I'm in complete agreement, and everything I know about the PRIIA process indicates that so much of the design work is predicated on 'no more than 125mph' that it would be impractical to modify the detail design for higher sustained speed.  Just not firsthand or hands-on experienced with the actual state of the design progress.

I do think that a case could be made to see whether some part of the basic PRIIA 'engineering' could be adapted to providing power trucks distributed in a consist, especially if 25kV-plus cabling within the train could be avoided.  But, as you note, superior alternatives that are not compromise-engineered are readily available, the Avelia being one.  The only concern then applies to whether a full HSR-compliant design is necessary when even peak speed from it will seldom be demanded and might not be operationally necessary, and on that point Joe is entitled to have a different opinion from you or I and not be incorrect.

The European railroads decided to use locomotive-drawn trains up to 200 kph (125 mph) and above that, trainsets.  I believe reason was, among others, the axle load limit which only allowed limited power installed in a locomotive, not enough to propel a train to 300 km/h (186 mph).
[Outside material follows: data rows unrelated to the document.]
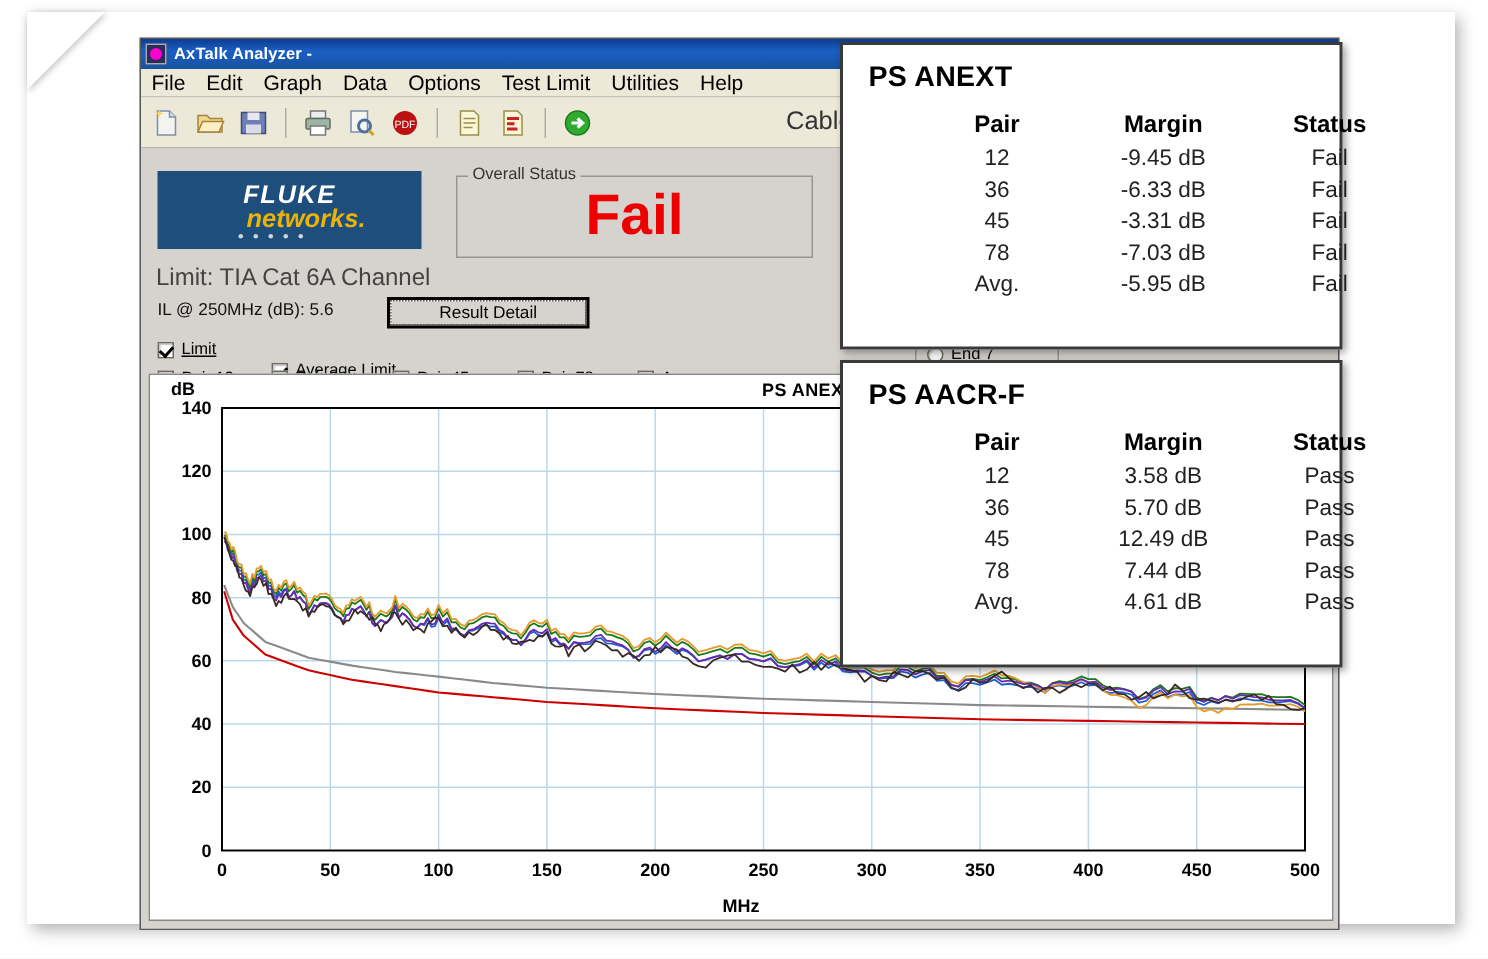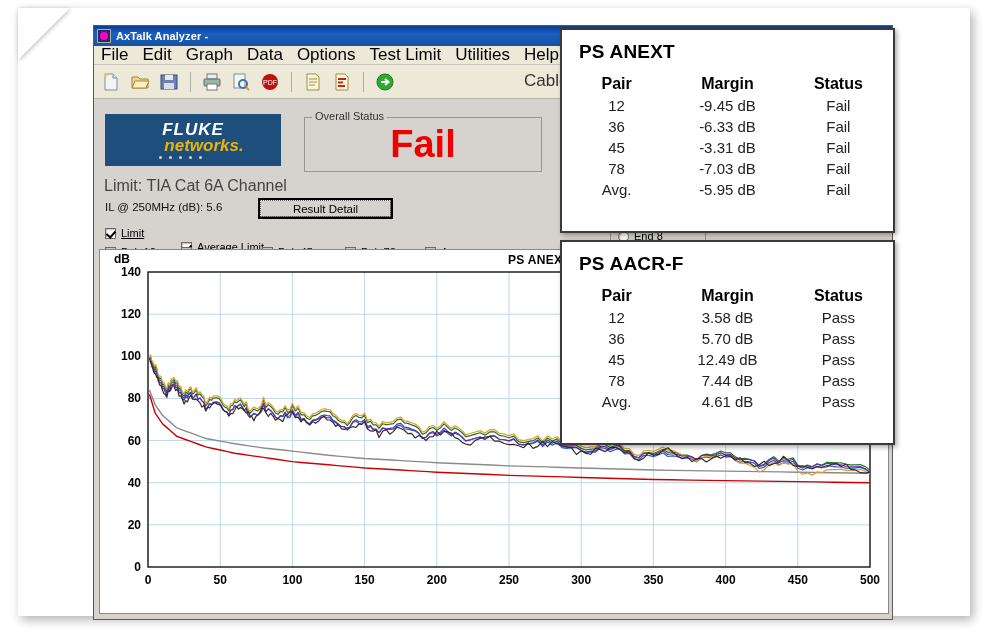"File" .menubar span { font-size: 17px -> 14px }
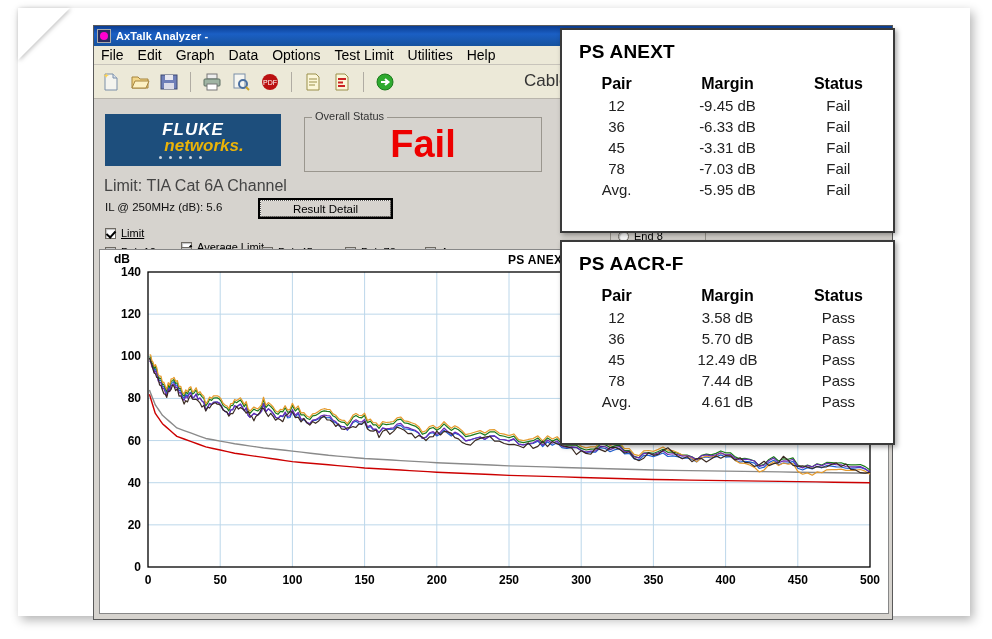"Pair" table.ov { margin-left: none -> 48px }
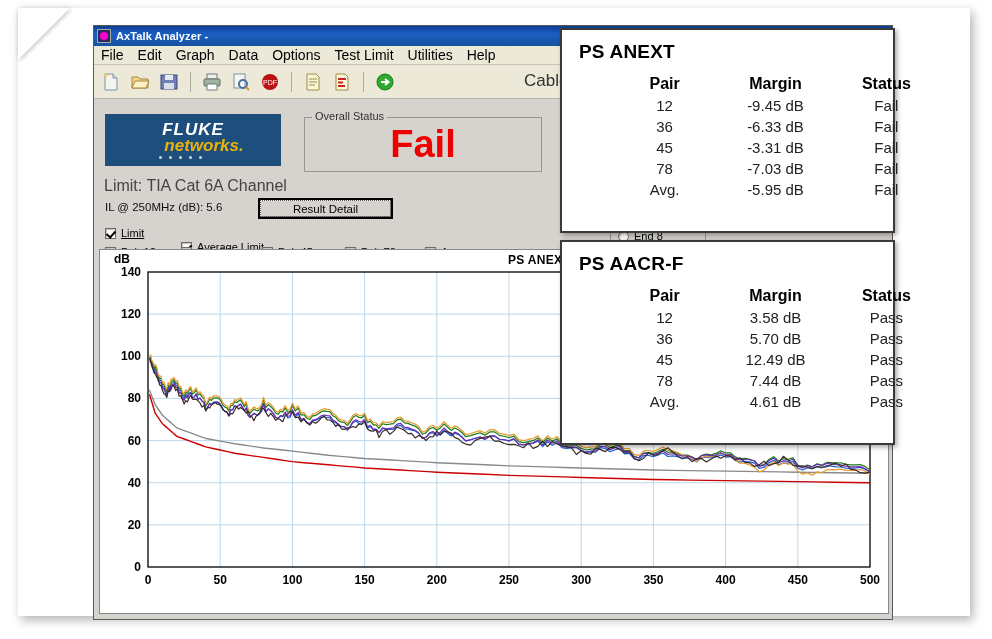"End 8" span { text: 8 -> 7 }
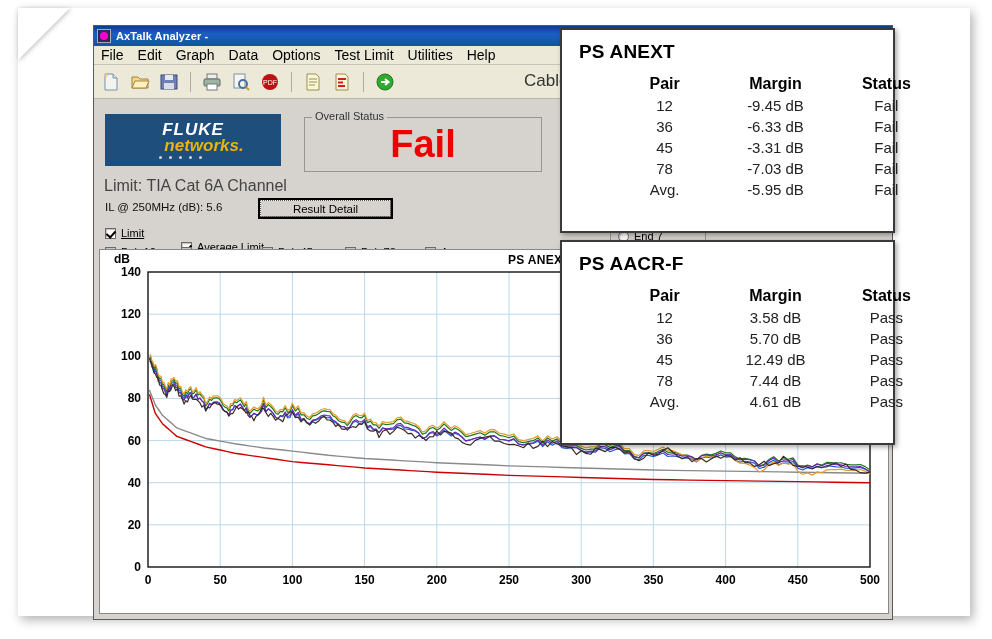"MHz" div.xlabel { html: none -> <div>MHz</div> }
The limit seems to be about a maximum of 6,400 kW as in Siemens Vectron, Bombardier Traxx, and Alstom Prima II locomotives.

There are a couple of other factors, including how much power can be reliably put through the necessary low-unsprung-mass transmission and final drive arrangements essential for true high-speed service.  I think there's an interesting as-yet-unwritten SAE paper opportunity out there for how the designs changed as various aspects of materials science and fabrication, motor design, electronics and so forth improved differentially and became seen as practical ... or disproved as disasters ... in a given railroad environment.

 

... I would expect the locomotive for a 150mph train to be a complete new design because of [more specific] Tier 2 crashworthiness requirements, more powerful electrical equipment, more powerful traction motors, new designed trucks (not available yet) and that within axle load limits determined by vehicle dynamics.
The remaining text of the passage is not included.